Records excerpted from a collection
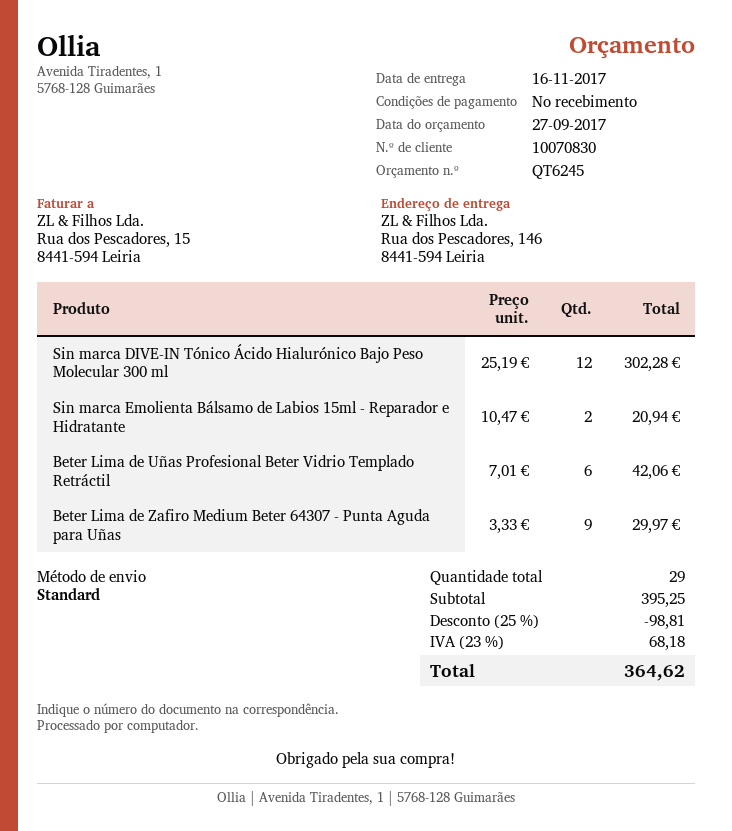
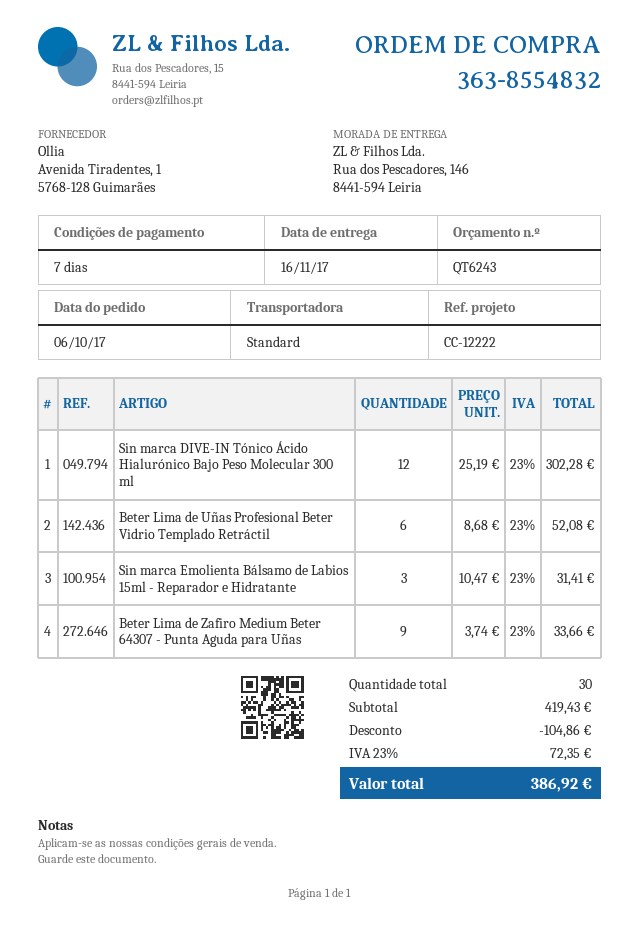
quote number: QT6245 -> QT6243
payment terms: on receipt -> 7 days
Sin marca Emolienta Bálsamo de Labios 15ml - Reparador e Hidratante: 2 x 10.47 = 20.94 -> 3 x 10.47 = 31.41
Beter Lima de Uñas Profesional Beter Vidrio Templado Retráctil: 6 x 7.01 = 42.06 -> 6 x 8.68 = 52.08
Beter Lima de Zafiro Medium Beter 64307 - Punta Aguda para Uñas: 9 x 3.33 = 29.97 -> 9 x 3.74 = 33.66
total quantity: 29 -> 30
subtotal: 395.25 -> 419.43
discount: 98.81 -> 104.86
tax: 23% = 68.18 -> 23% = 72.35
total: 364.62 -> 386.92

==

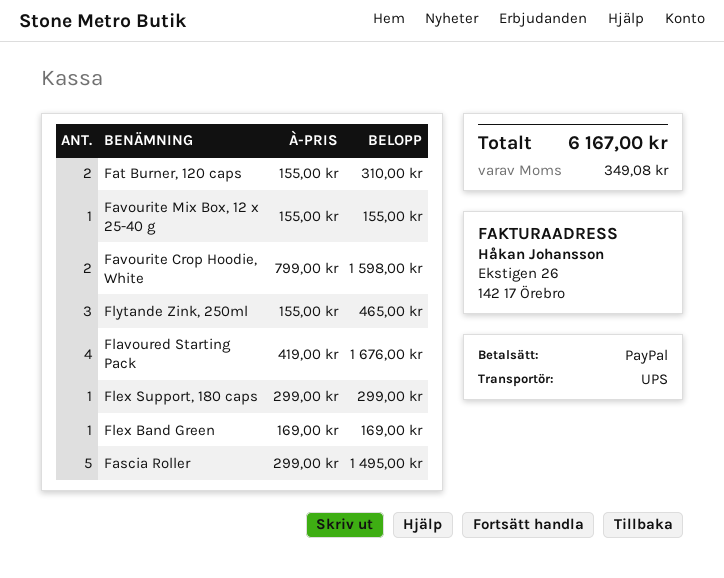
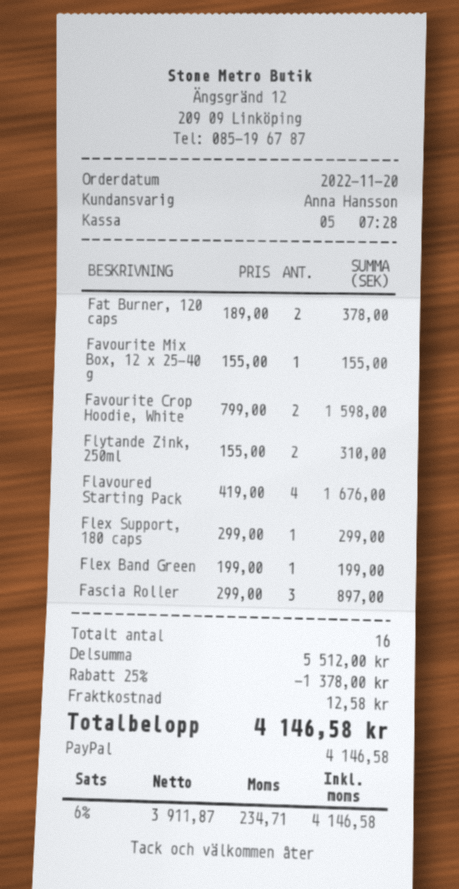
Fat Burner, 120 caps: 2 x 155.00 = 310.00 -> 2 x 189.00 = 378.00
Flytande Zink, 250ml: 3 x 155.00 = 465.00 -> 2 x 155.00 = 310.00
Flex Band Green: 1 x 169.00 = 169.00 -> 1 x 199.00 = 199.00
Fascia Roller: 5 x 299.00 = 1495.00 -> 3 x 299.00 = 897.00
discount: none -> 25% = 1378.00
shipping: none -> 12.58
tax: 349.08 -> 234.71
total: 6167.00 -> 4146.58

What is needed
In the entries above, find the line holding "Flex Band Green: 1" and the line holding "total: 6167.00 -> 4146.58"; print both of them and every line between, exactly, and nothing else.

Response to this exercise
Flex Band Green: 1 x 169.00 = 169.00 -> 1 x 199.00 = 199.00
Fascia Roller: 5 x 299.00 = 1495.00 -> 3 x 299.00 = 897.00
discount: none -> 25% = 1378.00
shipping: none -> 12.58
tax: 349.08 -> 234.71
total: 6167.00 -> 4146.58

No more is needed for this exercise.